Gerald Freeman is a master storyteller. I found myself immediately hooked and completely immersed in a story that could only be told by someone who lived through it. I was struck by how much I didn’t know about Africa. Mr. Freeman has successfully painted a vivid picture of life in some amazing and exotic, yet overwhelmingly poverty-stricken, places like Uganda and Kenya. From start to finish, the reader experiences both the beauty and the danger of traveling the back roads and jungles through the eyes of the author. Through bouts of malaria, flesh-eating parasite attacks, gunfire, attempted robberies and more, we are right there with the author.
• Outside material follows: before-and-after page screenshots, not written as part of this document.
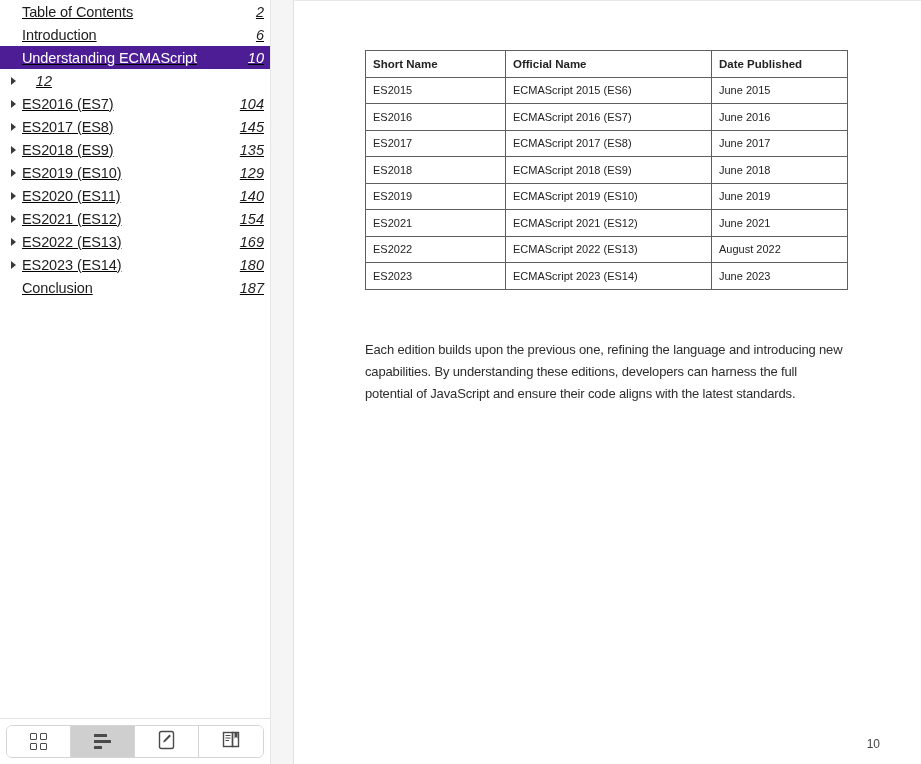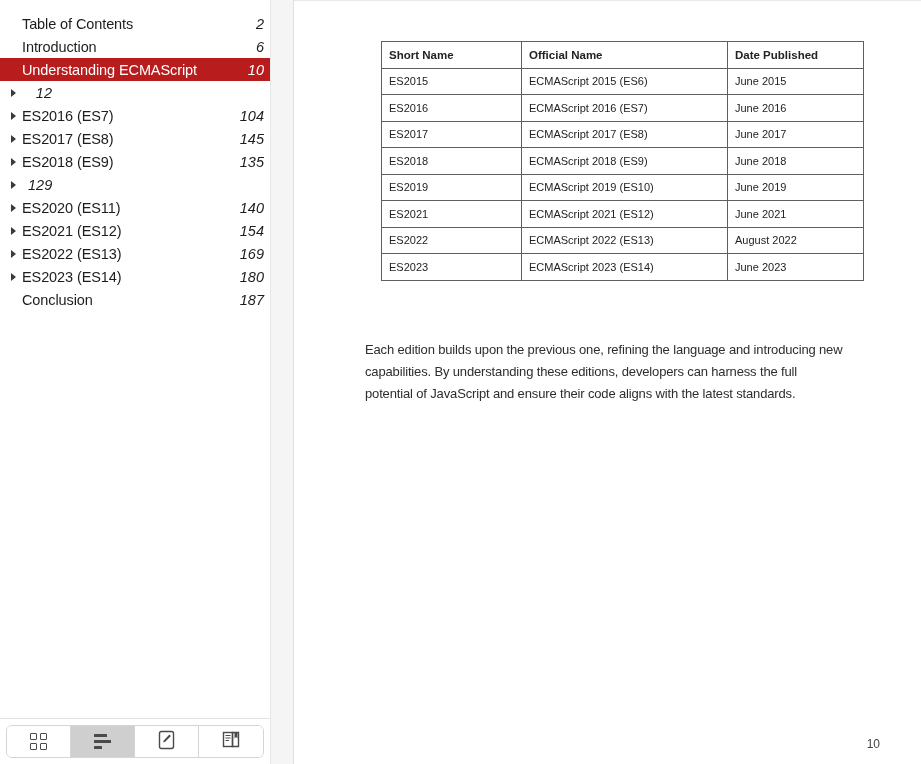--- a/index.html
+++ b/index.html
@@ -24,35 +24,36 @@
     width: 270px;
     height: 764px;
     background: #ffffff;
     display: flex;
     flex-direction: column;
     flex: 0 0 270px;
   }
   #toc-list {
     flex: 1 1 auto;
     overflow: hidden;
-    padding-top: 12px;
+    padding-top: 0px;
+    text-decoration: underline;
   }
   .toc-item {
     position: relative;
     display: flex;
     align-items: center;
     height: 23px;
     padding-left: 4px;
     padding-right: 6px;
     cursor: default;
     font-size: 14.5px;
     color: #1d1d1d;
   }
   .toc-item.selected {
-    background: #b91c1c;
+    background: #4c1d95;
   }
   .toc-item.selected .toc-label,
   .toc-item.selected .toc-page {
     color: #ffffff;
   }
   .twisty {
     width: 18px;
     flex: 0 0 18px;
     display: flex;
     align-items: center;
@@ -149,25 +150,24 @@
   }
   #page {
     position: absolute;
     left: 0; top: 0;
     width: 100%;
     height: 100%;
   }
   #doc-table {
     position: absolute;
     left: 71px;
-    top: 40px;
+    top: 49px;
     width: 482px;
     border-collapse: collapse;
     table-layout: fixed;
-    margin-left: 16px;
   }
   #doc-table td, #doc-table th {
     border: 1px solid #5f5f5f;
     padding: 5px 7px;
     font-size: 11px;
     color: #232323;
     text-align: left;
     height: 26.5px;
     vertical-align: middle;
     font-family: "Liberation Sans", sans-serif;
@@ -241,20 +241,21 @@
           <span class="twisty">
             <span class="twisty-arrow"></span>
           </span>
           <span class="toc-label">ES2018 (ES9)</span>
           <span class="toc-page">135</span>
         </div>
         <div class="toc-item">
           <span class="twisty">
             <span class="twisty-arrow"></span>
           </span>
+          <span class="toc-label">ES2019 (ES10)</span>
           <span class="toc-page">129</span>
         </div>
         <div class="toc-item">
           <span class="twisty">
             <span class="twisty-arrow"></span>
           </span>
           <span class="toc-label">ES2020 (ES11)</span>
           <span class="toc-page">140</span>
         </div>
         <div class="toc-item">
Experiencing the heartwarming stories and the daily trials and tribulations of several of the book’s “characters” has a powerful effect on readers. The many challenges encountered by the average African family gives us a greater sense of appreciation for what the rest of us sometimes take for granted.
Kill Daddy is one of those rare books that will stay with you long after you’ve finished reading the last page. I’ve heard that the best way to deal with our problems is to help other people with theirs. I got a real sense that the author was able to begin to heal by helping those around him. Gerald Freeman definitely has a philosophical way of looking at the world, without ever sounding hokey or preachy. I’m happy that Gerald Freeman chose to travel through Africa in favor of committing murder! I’m now looking forward to his next book!